まず事実確認をしたいのだが、目下のところ不明である。
「井戸川町長」と入れてグーグル検索をすると真っ先に出てくるのがこの2チャン記事だ。

福島県双葉町の井戸川町長が恥ずかしげなく東電に憤る

山口治太郎美浜町長、福島県双葉町の井戸川克隆町長ら全国3市4町の8人が首相官邸を訪れ、首相が原発増設計画の見直し方針を示している点に関しては、時期尚早と述べ、「原発増設の見直しをするな、推進せよ」と官邸に要望 した。

このソースは産経らしい。http://sankei.jp.msn.com/region/news/110426/fks11042602090001-n1.htm とリンクが張ってあるが、もうその記事には当たることはできない。それでこの「事実」を元にスレッドが立てられ、875通ものレスポンスが集中している。

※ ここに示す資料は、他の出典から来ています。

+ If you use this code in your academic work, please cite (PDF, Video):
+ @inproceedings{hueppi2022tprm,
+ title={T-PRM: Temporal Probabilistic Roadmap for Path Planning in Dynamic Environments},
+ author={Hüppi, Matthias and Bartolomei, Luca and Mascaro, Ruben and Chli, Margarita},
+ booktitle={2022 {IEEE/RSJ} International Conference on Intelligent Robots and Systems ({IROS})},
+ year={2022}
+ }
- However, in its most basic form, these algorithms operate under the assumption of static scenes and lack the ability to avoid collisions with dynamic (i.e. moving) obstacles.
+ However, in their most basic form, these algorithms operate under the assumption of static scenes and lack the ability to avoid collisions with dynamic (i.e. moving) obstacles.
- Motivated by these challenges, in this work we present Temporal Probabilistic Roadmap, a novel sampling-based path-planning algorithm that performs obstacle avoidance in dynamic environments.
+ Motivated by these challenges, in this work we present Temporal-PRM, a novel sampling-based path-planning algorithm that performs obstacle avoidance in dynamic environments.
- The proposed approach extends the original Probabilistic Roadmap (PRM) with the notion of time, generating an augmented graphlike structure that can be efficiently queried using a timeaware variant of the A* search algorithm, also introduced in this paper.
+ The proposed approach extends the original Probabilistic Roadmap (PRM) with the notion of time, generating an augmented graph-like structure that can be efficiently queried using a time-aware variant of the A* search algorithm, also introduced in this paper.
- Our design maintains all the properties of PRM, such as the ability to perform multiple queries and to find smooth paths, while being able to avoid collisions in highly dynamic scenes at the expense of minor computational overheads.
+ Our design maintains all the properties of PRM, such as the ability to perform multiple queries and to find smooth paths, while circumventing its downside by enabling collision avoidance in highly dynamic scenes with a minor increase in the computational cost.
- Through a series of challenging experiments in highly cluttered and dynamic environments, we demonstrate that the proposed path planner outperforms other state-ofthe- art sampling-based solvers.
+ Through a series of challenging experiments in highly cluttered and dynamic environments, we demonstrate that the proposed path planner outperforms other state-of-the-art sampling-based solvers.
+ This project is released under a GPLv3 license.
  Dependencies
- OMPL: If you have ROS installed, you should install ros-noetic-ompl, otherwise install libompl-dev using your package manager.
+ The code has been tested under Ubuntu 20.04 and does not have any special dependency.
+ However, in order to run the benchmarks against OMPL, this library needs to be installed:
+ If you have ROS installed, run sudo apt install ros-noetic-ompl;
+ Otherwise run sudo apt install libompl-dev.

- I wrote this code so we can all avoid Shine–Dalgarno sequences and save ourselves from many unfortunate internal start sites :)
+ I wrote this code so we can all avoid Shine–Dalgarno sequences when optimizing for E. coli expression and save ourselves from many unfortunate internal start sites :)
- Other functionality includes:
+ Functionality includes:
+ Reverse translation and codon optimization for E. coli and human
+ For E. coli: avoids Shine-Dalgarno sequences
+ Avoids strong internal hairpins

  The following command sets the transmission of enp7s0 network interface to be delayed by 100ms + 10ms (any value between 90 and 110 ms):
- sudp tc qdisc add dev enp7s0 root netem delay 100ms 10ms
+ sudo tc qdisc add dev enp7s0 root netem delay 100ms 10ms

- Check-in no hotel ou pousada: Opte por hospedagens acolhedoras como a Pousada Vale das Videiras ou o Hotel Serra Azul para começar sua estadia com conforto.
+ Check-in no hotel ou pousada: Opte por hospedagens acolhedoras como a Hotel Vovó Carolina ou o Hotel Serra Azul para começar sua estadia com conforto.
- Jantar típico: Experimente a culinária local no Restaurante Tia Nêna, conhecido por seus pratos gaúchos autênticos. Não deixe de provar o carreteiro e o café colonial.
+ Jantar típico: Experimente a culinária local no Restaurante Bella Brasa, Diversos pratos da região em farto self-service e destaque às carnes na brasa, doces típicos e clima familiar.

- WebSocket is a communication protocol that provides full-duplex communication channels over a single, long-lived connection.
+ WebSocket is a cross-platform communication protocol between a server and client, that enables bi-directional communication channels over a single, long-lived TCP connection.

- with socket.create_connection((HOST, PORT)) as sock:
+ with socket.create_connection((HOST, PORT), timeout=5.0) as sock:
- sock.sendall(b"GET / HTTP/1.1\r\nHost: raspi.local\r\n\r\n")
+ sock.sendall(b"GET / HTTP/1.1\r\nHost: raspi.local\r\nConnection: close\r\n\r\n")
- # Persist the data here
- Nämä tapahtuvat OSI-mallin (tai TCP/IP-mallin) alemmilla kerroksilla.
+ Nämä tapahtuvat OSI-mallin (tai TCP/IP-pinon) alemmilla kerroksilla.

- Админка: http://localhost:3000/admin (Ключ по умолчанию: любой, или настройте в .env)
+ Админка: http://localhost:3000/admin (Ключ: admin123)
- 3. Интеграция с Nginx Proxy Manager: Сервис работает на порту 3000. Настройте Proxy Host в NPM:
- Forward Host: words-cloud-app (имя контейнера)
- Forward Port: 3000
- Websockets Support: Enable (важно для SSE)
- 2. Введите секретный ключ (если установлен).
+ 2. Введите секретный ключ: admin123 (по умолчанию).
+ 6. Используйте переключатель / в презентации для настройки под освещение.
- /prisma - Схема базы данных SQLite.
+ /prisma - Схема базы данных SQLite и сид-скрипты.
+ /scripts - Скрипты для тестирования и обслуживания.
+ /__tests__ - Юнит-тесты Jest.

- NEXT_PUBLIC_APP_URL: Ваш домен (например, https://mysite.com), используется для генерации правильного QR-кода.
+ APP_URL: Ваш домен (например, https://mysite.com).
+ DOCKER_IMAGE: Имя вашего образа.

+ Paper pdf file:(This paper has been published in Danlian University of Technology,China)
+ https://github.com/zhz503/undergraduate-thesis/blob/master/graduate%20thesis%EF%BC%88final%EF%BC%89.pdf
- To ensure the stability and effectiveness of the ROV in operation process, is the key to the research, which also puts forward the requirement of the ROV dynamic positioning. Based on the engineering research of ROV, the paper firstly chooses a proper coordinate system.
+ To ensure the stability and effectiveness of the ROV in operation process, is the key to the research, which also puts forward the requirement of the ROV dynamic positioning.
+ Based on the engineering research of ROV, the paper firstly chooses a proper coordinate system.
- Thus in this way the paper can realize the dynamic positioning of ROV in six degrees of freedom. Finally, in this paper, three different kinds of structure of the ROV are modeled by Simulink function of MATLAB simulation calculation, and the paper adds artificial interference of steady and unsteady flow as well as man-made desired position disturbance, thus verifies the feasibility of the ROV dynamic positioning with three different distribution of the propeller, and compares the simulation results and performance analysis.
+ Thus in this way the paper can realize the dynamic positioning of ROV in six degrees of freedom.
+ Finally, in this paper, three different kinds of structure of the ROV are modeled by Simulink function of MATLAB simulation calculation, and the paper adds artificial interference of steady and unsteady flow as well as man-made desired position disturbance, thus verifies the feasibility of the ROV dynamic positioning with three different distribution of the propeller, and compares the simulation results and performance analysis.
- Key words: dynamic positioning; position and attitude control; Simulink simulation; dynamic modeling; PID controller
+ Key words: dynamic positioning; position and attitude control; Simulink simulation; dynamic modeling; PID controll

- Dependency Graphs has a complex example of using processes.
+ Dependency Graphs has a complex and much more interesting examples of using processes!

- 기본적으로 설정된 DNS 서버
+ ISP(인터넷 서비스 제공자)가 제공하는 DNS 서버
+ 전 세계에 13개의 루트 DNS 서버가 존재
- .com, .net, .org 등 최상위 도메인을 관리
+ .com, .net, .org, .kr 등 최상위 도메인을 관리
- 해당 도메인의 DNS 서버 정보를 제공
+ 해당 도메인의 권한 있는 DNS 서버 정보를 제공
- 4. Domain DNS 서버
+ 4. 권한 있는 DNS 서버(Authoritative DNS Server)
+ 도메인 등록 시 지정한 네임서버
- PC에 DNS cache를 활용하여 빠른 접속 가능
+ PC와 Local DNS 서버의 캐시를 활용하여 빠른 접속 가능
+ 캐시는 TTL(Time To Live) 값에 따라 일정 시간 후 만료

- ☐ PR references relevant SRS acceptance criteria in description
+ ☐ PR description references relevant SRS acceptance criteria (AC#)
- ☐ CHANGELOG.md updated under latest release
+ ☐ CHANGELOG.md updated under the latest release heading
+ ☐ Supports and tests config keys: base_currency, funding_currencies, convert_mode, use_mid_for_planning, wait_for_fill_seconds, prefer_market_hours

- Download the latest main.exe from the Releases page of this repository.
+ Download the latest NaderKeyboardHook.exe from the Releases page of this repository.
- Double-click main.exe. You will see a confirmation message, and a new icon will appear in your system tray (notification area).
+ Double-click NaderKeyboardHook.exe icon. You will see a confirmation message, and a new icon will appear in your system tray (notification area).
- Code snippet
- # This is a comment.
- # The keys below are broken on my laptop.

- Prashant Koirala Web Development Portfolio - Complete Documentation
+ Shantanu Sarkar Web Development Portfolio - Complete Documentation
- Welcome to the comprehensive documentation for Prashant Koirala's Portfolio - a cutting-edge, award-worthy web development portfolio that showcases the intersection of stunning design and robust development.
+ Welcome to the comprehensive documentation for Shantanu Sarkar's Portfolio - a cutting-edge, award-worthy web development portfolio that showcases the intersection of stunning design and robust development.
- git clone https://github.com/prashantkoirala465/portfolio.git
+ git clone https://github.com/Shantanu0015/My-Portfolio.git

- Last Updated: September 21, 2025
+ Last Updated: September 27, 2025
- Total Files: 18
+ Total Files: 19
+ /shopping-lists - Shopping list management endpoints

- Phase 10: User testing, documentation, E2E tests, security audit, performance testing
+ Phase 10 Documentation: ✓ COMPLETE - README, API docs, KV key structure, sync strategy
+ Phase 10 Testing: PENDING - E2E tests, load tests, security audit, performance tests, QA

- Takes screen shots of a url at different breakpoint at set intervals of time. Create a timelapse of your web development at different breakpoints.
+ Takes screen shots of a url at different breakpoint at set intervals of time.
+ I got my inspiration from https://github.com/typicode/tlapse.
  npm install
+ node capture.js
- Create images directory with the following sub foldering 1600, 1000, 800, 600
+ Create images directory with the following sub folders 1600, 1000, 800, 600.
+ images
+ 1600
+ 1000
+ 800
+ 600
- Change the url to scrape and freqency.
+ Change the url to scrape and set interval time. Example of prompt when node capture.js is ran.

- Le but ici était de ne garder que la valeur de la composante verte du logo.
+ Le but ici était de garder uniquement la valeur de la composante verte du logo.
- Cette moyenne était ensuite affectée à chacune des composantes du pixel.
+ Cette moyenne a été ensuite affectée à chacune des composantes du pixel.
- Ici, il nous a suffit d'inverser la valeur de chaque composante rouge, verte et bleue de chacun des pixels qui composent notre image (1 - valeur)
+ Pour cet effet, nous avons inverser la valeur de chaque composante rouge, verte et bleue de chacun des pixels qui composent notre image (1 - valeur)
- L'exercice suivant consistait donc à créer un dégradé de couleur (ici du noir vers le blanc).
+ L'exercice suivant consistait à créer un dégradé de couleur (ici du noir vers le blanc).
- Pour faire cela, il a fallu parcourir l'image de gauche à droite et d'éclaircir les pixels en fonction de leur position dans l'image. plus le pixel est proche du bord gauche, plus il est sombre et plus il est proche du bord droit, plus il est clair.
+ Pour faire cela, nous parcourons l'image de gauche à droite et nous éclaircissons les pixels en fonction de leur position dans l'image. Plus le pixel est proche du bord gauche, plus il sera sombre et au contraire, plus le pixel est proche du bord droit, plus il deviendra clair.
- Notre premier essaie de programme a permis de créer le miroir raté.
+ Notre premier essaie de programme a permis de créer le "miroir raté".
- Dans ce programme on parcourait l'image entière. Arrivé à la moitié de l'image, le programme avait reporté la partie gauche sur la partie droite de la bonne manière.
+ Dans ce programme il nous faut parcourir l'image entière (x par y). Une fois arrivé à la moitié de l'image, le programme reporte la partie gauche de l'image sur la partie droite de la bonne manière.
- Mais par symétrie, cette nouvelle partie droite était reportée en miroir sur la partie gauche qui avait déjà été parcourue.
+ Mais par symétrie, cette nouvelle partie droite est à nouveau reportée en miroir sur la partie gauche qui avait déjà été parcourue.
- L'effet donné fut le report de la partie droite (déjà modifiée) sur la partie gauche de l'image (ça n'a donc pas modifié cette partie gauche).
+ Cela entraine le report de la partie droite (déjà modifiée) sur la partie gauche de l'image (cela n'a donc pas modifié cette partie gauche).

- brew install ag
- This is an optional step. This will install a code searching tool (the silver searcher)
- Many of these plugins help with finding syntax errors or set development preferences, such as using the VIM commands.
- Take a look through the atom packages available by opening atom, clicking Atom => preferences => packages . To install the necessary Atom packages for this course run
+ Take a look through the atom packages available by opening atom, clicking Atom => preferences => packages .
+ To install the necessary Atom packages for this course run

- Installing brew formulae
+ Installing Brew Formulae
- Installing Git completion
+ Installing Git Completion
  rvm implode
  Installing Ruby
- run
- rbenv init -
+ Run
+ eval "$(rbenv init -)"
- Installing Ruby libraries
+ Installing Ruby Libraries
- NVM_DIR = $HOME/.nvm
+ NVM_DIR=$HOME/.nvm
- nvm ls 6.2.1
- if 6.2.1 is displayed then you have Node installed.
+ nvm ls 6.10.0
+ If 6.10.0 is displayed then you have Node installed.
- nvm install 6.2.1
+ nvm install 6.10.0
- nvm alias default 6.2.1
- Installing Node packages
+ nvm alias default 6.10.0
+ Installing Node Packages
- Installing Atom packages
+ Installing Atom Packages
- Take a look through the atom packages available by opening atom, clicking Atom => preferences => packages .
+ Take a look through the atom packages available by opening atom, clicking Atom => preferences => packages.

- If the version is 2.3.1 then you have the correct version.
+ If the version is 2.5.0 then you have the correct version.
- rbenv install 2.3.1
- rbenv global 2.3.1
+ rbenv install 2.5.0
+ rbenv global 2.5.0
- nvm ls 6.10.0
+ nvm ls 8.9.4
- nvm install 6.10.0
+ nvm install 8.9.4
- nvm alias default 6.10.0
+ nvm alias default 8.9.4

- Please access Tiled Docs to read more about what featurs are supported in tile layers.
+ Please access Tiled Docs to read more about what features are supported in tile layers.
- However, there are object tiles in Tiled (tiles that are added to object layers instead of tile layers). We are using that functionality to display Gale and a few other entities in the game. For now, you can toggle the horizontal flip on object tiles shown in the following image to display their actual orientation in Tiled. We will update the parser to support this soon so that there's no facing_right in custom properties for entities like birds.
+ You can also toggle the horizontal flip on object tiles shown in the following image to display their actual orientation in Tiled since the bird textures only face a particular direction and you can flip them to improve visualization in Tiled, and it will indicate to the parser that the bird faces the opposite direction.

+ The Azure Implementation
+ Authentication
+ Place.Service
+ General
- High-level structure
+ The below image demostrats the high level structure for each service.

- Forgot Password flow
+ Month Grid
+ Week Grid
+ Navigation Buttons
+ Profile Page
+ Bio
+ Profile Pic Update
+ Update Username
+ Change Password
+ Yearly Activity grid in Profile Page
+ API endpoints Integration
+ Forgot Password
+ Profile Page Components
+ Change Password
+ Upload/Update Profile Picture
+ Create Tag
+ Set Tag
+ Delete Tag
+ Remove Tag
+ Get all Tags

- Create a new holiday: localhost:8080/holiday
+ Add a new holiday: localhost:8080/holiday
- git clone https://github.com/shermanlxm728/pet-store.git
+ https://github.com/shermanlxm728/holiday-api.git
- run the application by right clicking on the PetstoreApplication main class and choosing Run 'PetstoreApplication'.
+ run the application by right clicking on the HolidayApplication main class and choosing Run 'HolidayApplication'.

そのほとんどが原発反対派の人のようだ。2チャンネルらしく聞くに堪えないほどの口汚さだ。しかし井戸川市長がそんなことをしたのなら、そのくらいは言ってもおかしくない。まさに「自己責任」の世界だ。

ところが、どうもこの報道はデマだったようだ。記事そのものにあたれないので正確ではないが、その後の井戸川町長の言動をフォローする限り、状況は逆だと考えるしかない。

そもそも井戸川町長のことがなぜこんなに気になったかというと、彼の記者会見での一言がずっと心に引っかかっていたからだ。

原発を誘致した責任については、「その責任はある」ときっぱり。どのように責任を表したら良いか考えているとしたうえで、原発を誘致した自治体すべて同罪であるとの考えを示­した。また原発の再稼働に関しては、「今回の事故を最後にしなければならない」として、自分たちを「反面教師にして欲しい」と話した。

当事者としてそこまで言った勇気は、贖罪の気持ちまで含めて本物だと思うから、心から信じるほかない。そういう心底を持つ人間が、今この時点で「原発推進」を呼号するなどありえない話だ。彼は捨て身だ。修羅となっている。肉を切らせて骨を切ろうとしている。最後の避難所=死に場所は永田町だと心を決めている。自らは死ぬ覚悟で相打ちに持ち込もうとしている。せめて一太刀を浴びせようとしている。

だからこの記事はでっち上げだ。

産経新聞は絶対にうそをついている。しかも被災者の気持ちに寄り添うなら許せない卑劣なうそだ。この言い方は決して論理的ではない。しかし論理を超えた論理だ。

まず事実問題として追求してほしい。このスレを立てた人は明らかに産経新聞の愛読者で、東電の回し者だ。2チャンネルの人々も、もし原発反対派なら産経新聞の記事を鵜呑みにすべきではない。